═══ ENTRIES SHOWN ═══
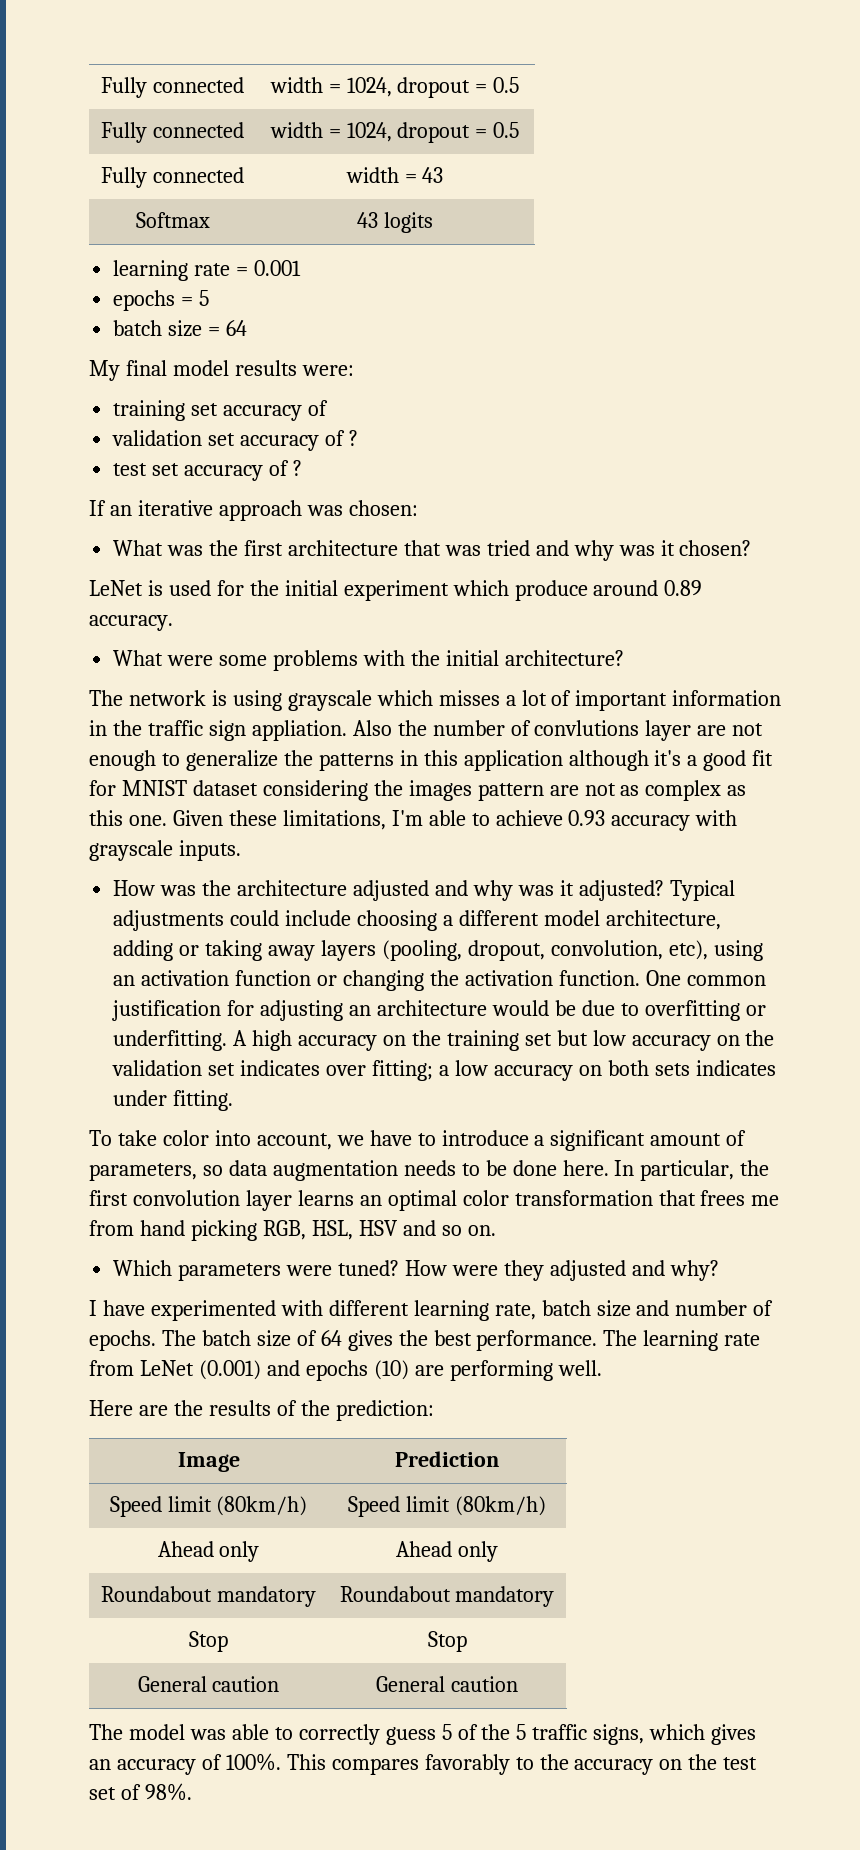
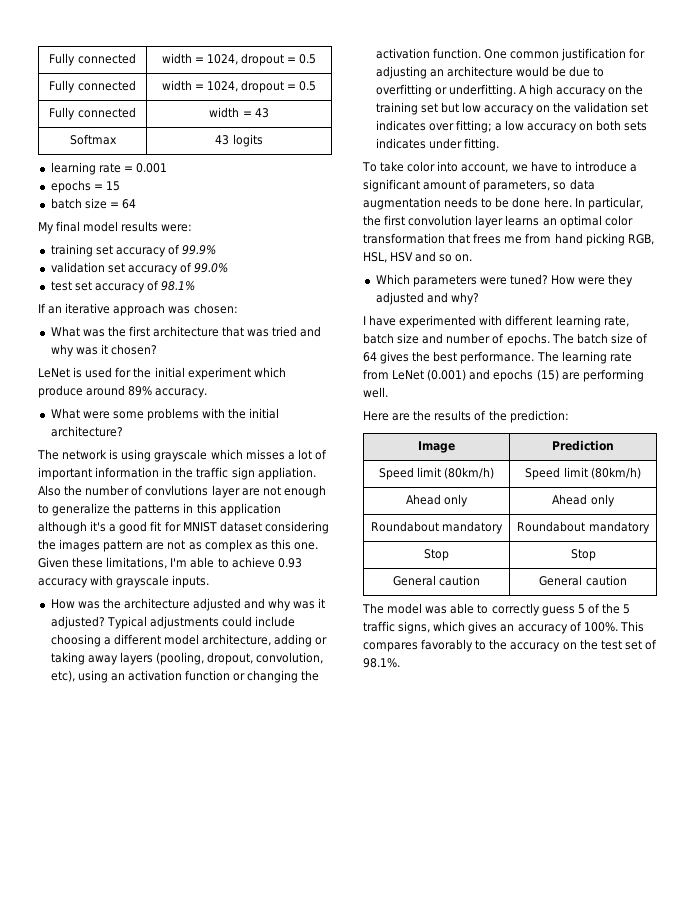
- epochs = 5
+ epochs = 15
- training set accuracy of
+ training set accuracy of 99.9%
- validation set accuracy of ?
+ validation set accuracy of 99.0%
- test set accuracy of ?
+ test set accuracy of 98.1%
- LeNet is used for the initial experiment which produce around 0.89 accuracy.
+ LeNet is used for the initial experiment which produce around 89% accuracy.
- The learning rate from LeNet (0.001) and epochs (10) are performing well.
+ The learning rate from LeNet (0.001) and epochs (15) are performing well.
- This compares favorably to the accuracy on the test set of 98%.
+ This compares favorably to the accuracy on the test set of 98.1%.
═══
═══ ENTRIES SHOWN ═══
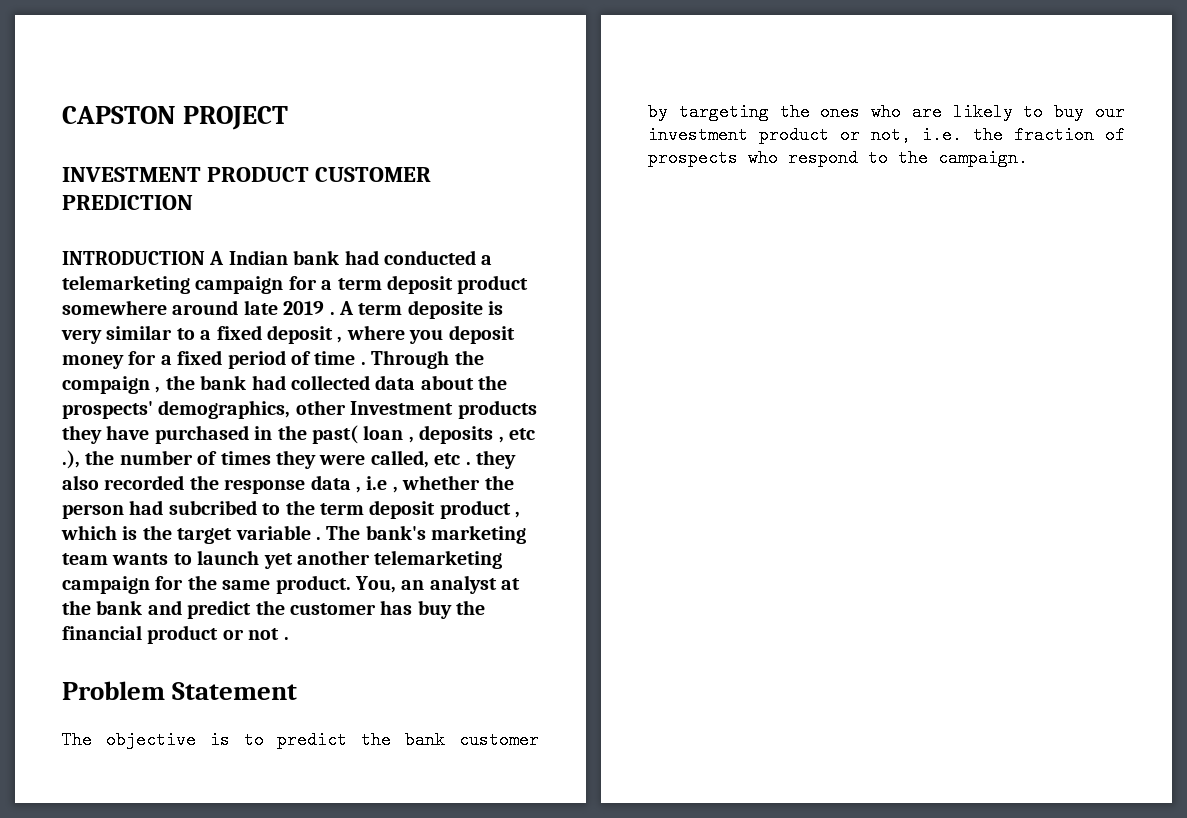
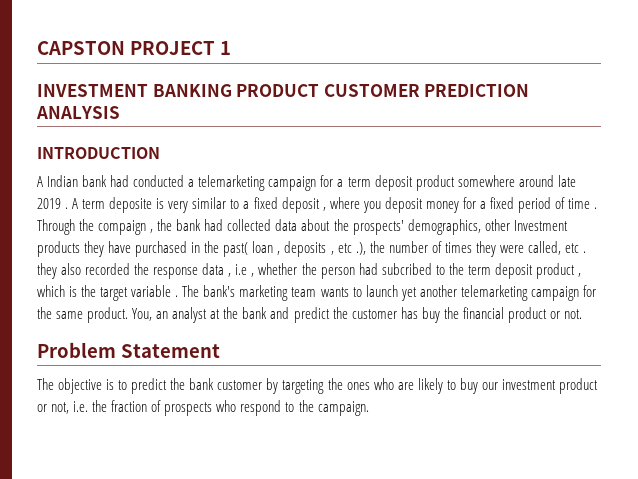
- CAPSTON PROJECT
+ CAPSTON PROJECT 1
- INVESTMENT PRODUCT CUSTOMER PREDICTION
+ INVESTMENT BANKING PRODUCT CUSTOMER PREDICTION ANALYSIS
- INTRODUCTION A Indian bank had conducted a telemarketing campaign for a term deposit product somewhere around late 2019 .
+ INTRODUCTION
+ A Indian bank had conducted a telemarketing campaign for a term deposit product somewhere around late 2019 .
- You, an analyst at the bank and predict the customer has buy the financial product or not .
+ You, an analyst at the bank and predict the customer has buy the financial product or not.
═══
» WHAT TO DO:
A copy of each line in the data above that holds the string "experiment" is needed.

» ANSWER AREA:
- LeNet is used for the initial experiment which produce around 0.89 accuracy.
+ LeNet is used for the initial experiment which produce around 89% accuracy.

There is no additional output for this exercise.